By seven-forty the two assaulting brigades of the 15th Division had left
the trenches and were in the open. Shriller than the scream of shells
above them was the skirl of pipes, going with them. The Pipe Major of the
8th Gordons was badly wounded, but refused to be touched until the other
men were tended. He was a giant, too big for a stretcher, and had to be
carried back on a tarpaulin. At the dressing-station his leg was
amputated, but he died after two operations, and the Gordons mourned him.

While the Highlanders went forward with their pipes, two brigades of the
Londoners, on their right, were advancing in the direction of the long,
double slag heap, southwest of Loos, called the Double Crassier. Some of
them were blowing mouth-organs, playing the music-hall song of “Hullo,
hullo, it’s a different girl again!” and the “Robert E. Lee,” until one
after another a musician fell in a crumpled heap. Shrapnel burst over
them, and here and there shells plowed up the earth where they were
trudging. On the right of the Londoners the French still stayed in their
trenches—their own attack was postponed until midday—and they
cheered the London men, as they went forward, with cries of, “Vivent les
Angdais!” “A mort—les Boches!” It was they who saw one man kicking a
football in advance of the others.

“He is mad!” they said. “The poor boy is a lunatic!”

“He is not mad,” said a French officer who had lived in England. “It is a
beau geste. He is a sportsman scornful of death. That is the British
sport.”

It was a London Irishman dribbling a football toward the goal, and he held
it for fourteen hundred yards—the best-kicked goal in history.

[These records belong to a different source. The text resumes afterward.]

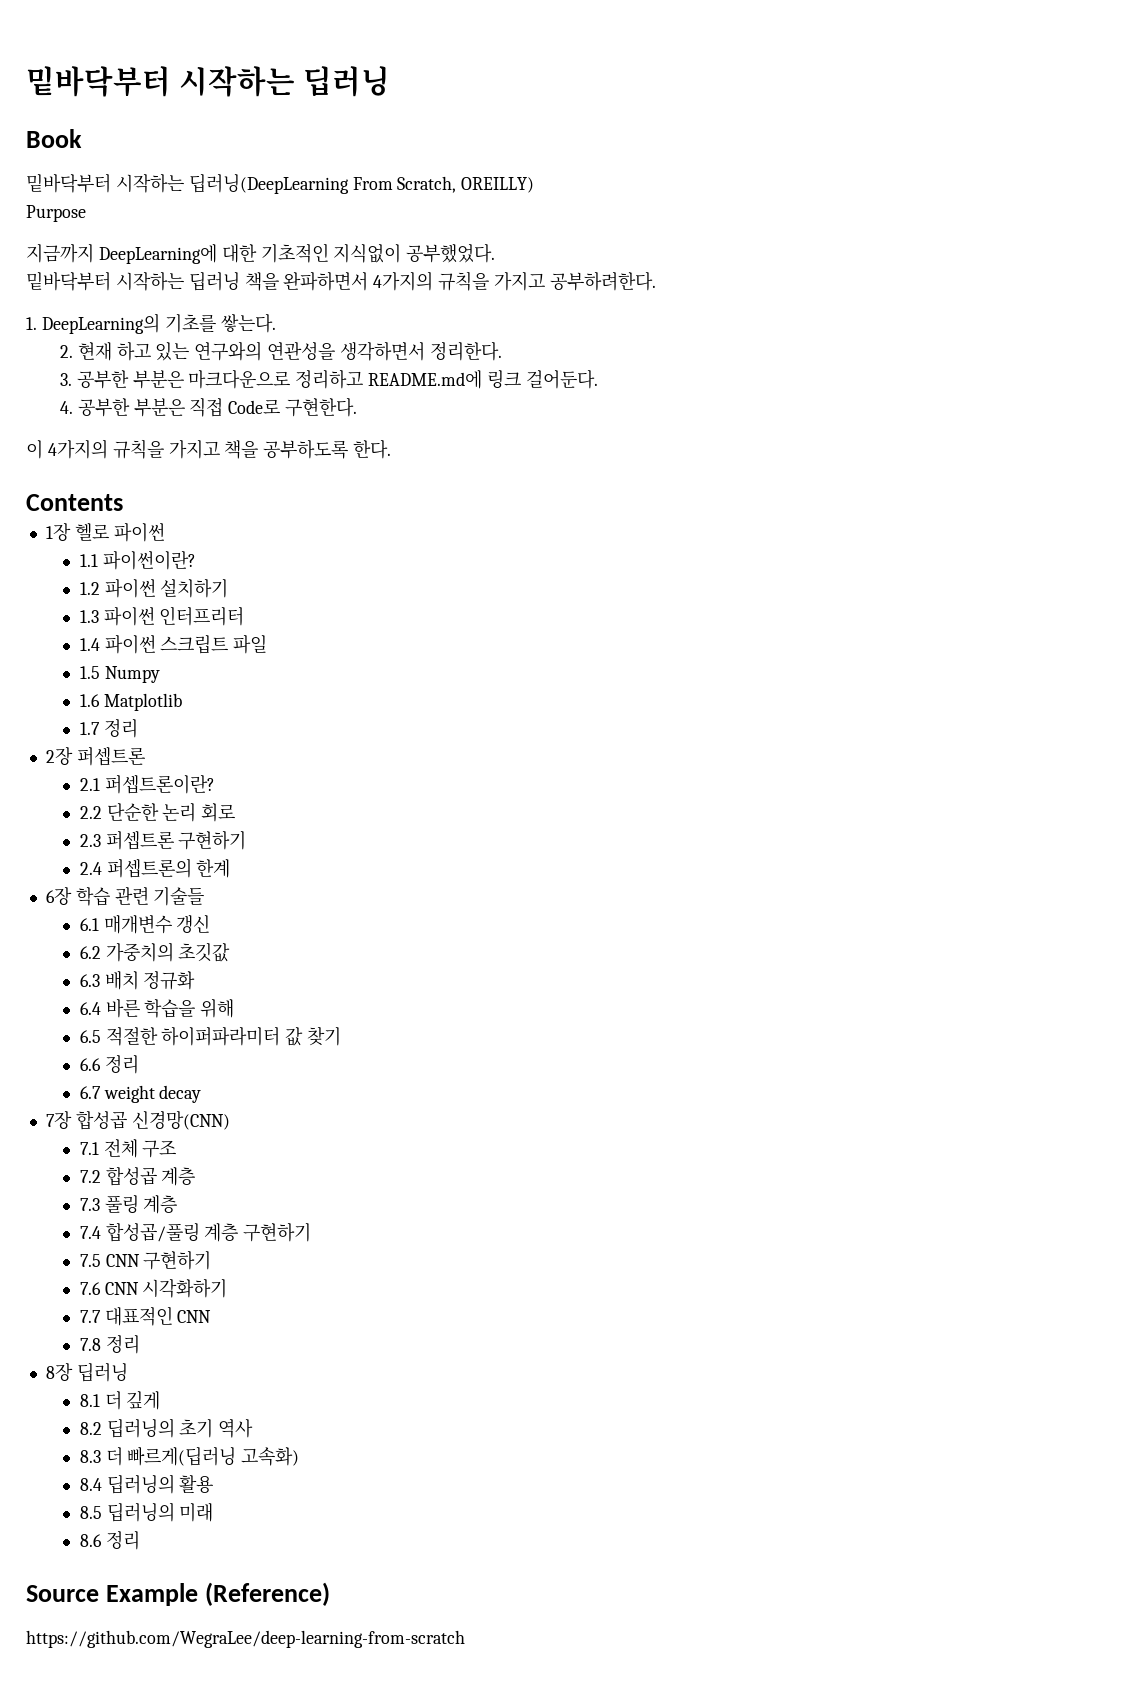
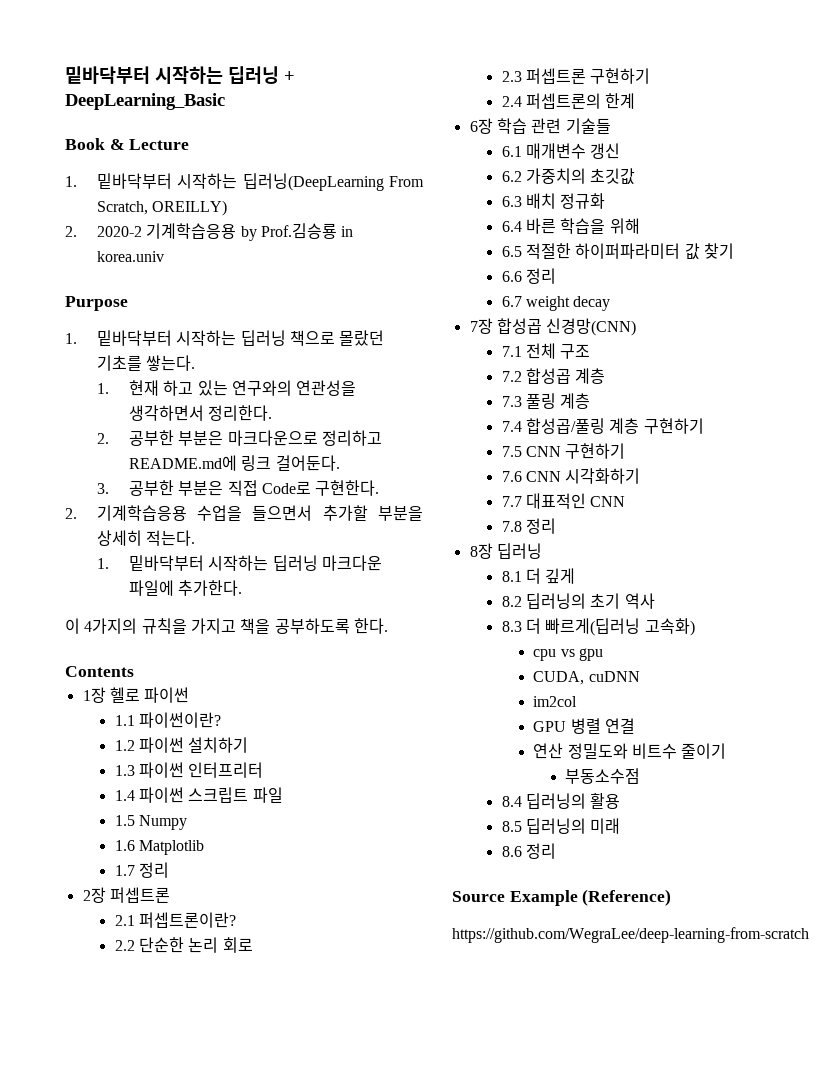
[26,66,390,97] 밑바닥부터 시작하는 딥러닝 -> [65,66,295,84] [65,93,225,110] 밑바닥부터 시작하는 딥러닝 + DeepLearning_Basic
(82, 138) // -> [109,139,190,150] [65,176,77,187] & Lecture // 1.
[26,205,86,222] [26,243,496,264] [26,271,656,291] [26,313,160,334] Purpose // 지금까지 DeepLearning에 대한 기초적인 지식없이 공부했었다. // 밑바닥부터 시작하는 딥러닝 책을 완파하면서 4가지의 규칙을 가지고 공부하려한다. // 1. DeepLearning의 -> [65,223,354,241] [96,251,164,262] [65,296,128,311] [65,330,385,346] 2. 2020-2 기계학습응용 by Prof.김승룡 in korea.univ // Purpose // 1. 밑바닥부터 시작하는 딥러닝 책으로 몰랐던
[59,345,73,358] 2. -> [96,383,109,394] 1.
[59,373,72,386] 3. -> [96,433,109,444] 2.
[59,401,73,414] 4. -> [96,483,109,494] 3.
(358, 407) none -> [65,505,424,521] [96,530,196,546] [96,555,382,571] [128,580,243,596] // 2. 기계학습응용 수업을 들으면서 추가할 부분을 상세히 적는다. // 1. 밑바닥부터 시작하는 딥러닝 마크다운 파일에 추가한다.
(300, 1456) none -> [533,648,604,661] [533,671,640,685] [533,696,578,707] [533,718,636,734] [533,743,727,759] [565,768,641,784] // cpu vs gpu // CUDA, cuDNN // im2col // GPU 병렬 연결 // 연산 정밀도와 비트수 줄이기 // 부동소수점

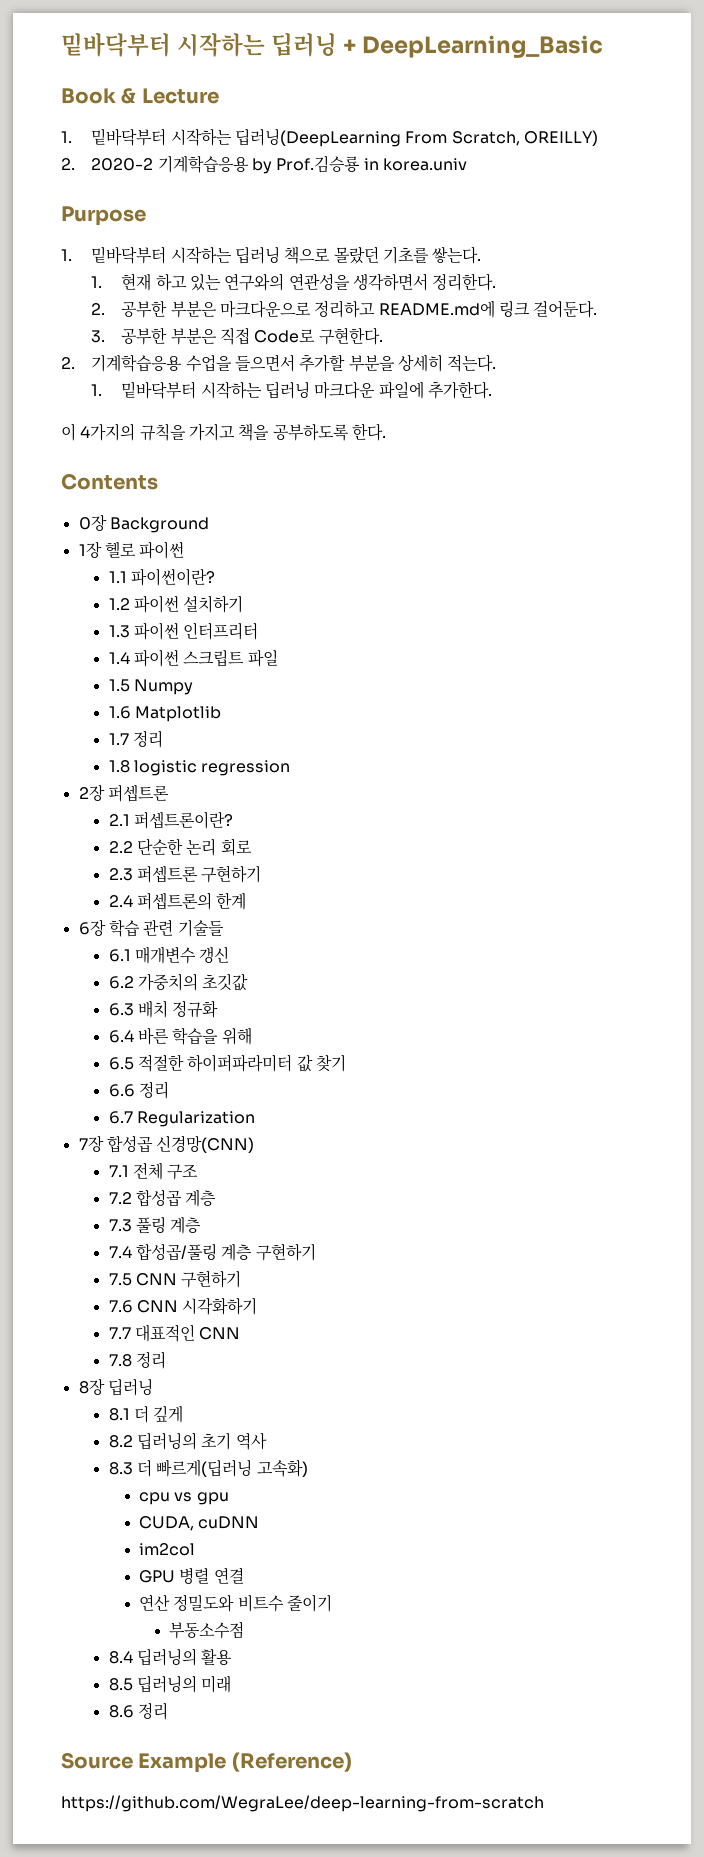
(134, 671) none -> [78,514,209,533] // 0장 Background
(169, 870) none -> [108,760,291,776] // 1.8 logistic regression
[525,296,611,311] weight decay -> [137,1111,256,1127] Regularization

Many men fell in the five hundred yards of No Man’s Land. But they were
not missed then by those who went on in waves—rather, like
molecules, separating, collecting, splitting up into smaller groups,
bunching together again, on the way to the first line of German trenches.
A glint of bayonets made a quickset hedge along the line of churned-up
earth which had been the Germans’ front—line trench. Our guns had
cut the wire or torn gaps into it. Through the broken strands went the
Londoners on the right, the Scots on the left, shouting hoarsely now. They
saw red. They were hunters of human flesh. They swarmed down into the
first long ditch, trampling over dead bodies, falling over them, clawing
the earth and scrambling up the parados, all broken and crumbled, then on
again to another ditch. Boys dropped with bullets in their brains,
throats, and bodies. German machine-guns were at work at close range.

“Give’em hell!” said an officer of the Londoners—a boy of nineteen.
There were a lot of living Germans in the second ditch, and in holes
about. Some of them stood still, as though turned to clay, until they fell
with half the length of a bayonet through their stomachs. Others shrieked
and ran a little way before they died. Others sat behind hillocks of
earth, spraying our men with machine-gun bullets until bombs were hurled
on them and they were scattered into lumps of flesh.

Three lines of trench were taken, and the Londoners and the Scots went
forward again in a spate toward Loos. All the way from our old lines men
were streaming up, with shells bursting among them or near them.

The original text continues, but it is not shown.